Q. What animals live in the Western Ghats?

A – The Amazing Wildlife and Animal Species in The Rainforests of Western Ghats of India
Bengal Tiger.
Indian Leopard.
Black Panther.
Indian Wild Dog.
Indian Elephants.
Indian Bison.
Lion Tailed Macaque.
Indian Giant Squirrel.

Q. What is found in the Western Ghats?

A – The Western Ghats is one of the world’s biodiversity hotspots with over 5,000 flowering plants, 139 mammals, 508 birds and 179 amphibian species. At least 325 globally threatened species are found here. This range covers 70,000 km2 and forms a catchment area for a complex of river systems that drains about 60% of India.

Q. How many hills are there in the Western Ghats?

A – 10 mountain ranges and the highest peaks of the Western Ghats. The Ghats mountain range is one of the major tourist attractions of the country, also known as the Sahyadris range in the state of Maharashtra, Goa and Karnataka.

Q. Which is the highest hill station of Western Ghats?

A – Anamudi, Pride of Kerala State. Anamudi, the highest peak of the Ghats, is also the highest peak in peninsular India and is located in the Idukki district of Kerala.

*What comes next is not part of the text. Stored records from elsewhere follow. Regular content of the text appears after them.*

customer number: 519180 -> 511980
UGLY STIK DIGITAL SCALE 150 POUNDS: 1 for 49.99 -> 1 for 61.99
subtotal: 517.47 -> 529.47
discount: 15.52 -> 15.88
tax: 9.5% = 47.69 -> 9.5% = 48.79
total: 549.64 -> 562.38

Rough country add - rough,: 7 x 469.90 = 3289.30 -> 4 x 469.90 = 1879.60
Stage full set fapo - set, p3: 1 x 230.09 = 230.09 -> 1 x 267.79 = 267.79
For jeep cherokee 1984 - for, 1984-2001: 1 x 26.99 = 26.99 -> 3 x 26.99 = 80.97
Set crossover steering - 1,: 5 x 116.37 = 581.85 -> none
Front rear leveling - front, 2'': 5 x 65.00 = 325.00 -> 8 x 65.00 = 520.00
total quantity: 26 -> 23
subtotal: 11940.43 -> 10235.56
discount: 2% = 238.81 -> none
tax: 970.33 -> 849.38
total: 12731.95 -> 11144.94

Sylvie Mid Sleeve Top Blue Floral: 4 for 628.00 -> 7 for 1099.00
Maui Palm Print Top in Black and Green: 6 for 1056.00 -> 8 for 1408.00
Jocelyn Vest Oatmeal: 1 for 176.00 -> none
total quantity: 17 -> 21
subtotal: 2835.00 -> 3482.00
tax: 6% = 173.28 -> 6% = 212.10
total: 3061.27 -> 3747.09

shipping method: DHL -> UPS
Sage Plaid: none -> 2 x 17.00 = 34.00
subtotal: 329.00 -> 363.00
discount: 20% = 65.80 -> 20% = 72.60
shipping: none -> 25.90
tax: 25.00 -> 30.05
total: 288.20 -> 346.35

Q. Is the Western Ghats a World Heritage Site?

A – India’s 1,600-km-long Ghats, a mountain range with forests older than the Himalayan ranges, has been added to the list of World Heritage Sites by the United Nations. The Ghats mountain range is recognized as one of the eight “hottest places” in the world of biological diversity.

Q. Why is the Western Ghats a World Heritage Site?

A – An important feature of the Ghats is its exceptionally high level of biological diversity and endemism. This mountain range is recognized as one of the eight ‘hottest places’ in the world, along with Sri Lanka, as well as biological diversity.